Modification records
·····

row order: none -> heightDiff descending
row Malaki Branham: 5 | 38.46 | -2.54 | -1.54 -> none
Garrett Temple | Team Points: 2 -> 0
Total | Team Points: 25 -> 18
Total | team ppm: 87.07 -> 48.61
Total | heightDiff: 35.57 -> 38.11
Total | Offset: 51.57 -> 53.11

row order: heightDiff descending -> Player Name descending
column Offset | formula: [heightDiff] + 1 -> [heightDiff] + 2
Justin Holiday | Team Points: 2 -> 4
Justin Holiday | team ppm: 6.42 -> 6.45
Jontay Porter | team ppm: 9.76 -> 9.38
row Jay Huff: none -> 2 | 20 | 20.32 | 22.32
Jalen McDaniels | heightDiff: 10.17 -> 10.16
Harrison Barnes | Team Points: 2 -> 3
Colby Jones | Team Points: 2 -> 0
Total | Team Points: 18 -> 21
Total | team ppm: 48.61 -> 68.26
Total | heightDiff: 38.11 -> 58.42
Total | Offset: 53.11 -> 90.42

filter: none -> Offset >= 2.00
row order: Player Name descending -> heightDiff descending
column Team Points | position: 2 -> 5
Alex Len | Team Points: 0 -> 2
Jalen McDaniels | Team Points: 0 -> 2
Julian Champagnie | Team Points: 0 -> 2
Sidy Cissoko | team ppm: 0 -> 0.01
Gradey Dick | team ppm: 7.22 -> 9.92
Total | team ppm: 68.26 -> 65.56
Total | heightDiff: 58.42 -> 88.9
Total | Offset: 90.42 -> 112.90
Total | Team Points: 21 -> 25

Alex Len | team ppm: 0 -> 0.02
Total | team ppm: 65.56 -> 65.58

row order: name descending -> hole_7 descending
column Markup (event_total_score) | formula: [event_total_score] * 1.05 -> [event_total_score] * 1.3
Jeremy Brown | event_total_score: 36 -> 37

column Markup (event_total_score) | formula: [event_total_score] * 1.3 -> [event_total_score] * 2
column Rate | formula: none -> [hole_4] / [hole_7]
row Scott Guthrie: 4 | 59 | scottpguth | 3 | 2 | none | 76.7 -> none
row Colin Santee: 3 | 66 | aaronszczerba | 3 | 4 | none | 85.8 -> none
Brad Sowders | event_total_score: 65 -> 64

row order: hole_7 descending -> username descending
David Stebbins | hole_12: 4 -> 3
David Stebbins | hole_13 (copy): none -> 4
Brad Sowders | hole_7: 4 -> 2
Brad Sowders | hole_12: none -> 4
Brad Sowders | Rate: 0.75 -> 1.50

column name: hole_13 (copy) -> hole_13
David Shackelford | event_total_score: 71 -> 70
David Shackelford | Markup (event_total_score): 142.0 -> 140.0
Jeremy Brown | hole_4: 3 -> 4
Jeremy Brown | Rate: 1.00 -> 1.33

·····

▶ **INSTRUCTIONS TO FOLLOW**: Your answer should be the data above, retyped exactly.

▶ **ANSWER SECTION**:
row order: none -> heightDiff descending
row Malaki Branham: 5 | 38.46 | -2.54 | -1.54 -> none
Garrett Temple | Team Points: 2 -> 0
Total | Team Points: 25 -> 18
Total | team ppm: 87.07 -> 48.61
Total | heightDiff: 35.57 -> 38.11
Total | Offset: 51.57 -> 53.11

row order: heightDiff descending -> Player Name descending
column Offset | formula: [heightDiff] + 1 -> [heightDiff] + 2
Justin Holiday | Team Points: 2 -> 4
Justin Holiday | team ppm: 6.42 -> 6.45
Jontay Porter | team ppm: 9.76 -> 9.38
row Jay Huff: none -> 2 | 20 | 20.32 | 22.32
Jalen McDaniels | heightDiff: 10.17 -> 10.16
Harrison Barnes | Team Points: 2 -> 3
Colby Jones | Team Points: 2 -> 0
Total | Team Points: 18 -> 21
Total | team ppm: 48.61 -> 68.26
Total | heightDiff: 38.11 -> 58.42
Total | Offset: 53.11 -> 90.42

filter: none -> Offset >= 2.00
row order: Player Name descending -> heightDiff descending
column Team Points | position: 2 -> 5
Alex Len | Team Points: 0 -> 2
Jalen McDaniels | Team Points: 0 -> 2
Julian Champagnie | Team Points: 0 -> 2
Sidy Cissoko | team ppm: 0 -> 0.01
Gradey Dick | team ppm: 7.22 -> 9.92
Total | team ppm: 68.26 -> 65.56
Total | heightDiff: 58.42 -> 88.9
Total | Offset: 90.42 -> 112.90
Total | Team Points: 21 -> 25

Alex Len | team ppm: 0 -> 0.02
Total | team ppm: 65.56 -> 65.58

row order: name descending -> hole_7 descending
column Markup (event_total_score) | formula: [event_total_score] * 1.05 -> [event_total_score] * 1.3
Jeremy Brown | event_total_score: 36 -> 37

column Markup (event_total_score) | formula: [event_total_score] * 1.3 -> [event_total_score] * 2
column Rate | formula: none -> [hole_4] / [hole_7]
row Scott Guthrie: 4 | 59 | scottpguth | 3 | 2 | none | 76.7 -> none
row Colin Santee: 3 | 66 | aaronszczerba | 3 | 4 | none | 85.8 -> none
Brad Sowders | event_total_score: 65 -> 64

row order: hole_7 descending -> username descending
David Stebbins | hole_12: 4 -> 3
David Stebbins | hole_13 (copy): none -> 4
Brad Sowders | hole_7: 4 -> 2
Brad Sowders | hole_12: none -> 4
Brad Sowders | Rate: 0.75 -> 1.50

column name: hole_13 (copy) -> hole_13
David Shackelford | event_total_score: 71 -> 70
David Shackelford | Markup (event_total_score): 142.0 -> 140.0
Jeremy Brown | hole_4: 3 -> 4
Jeremy Brown | Rate: 1.00 -> 1.33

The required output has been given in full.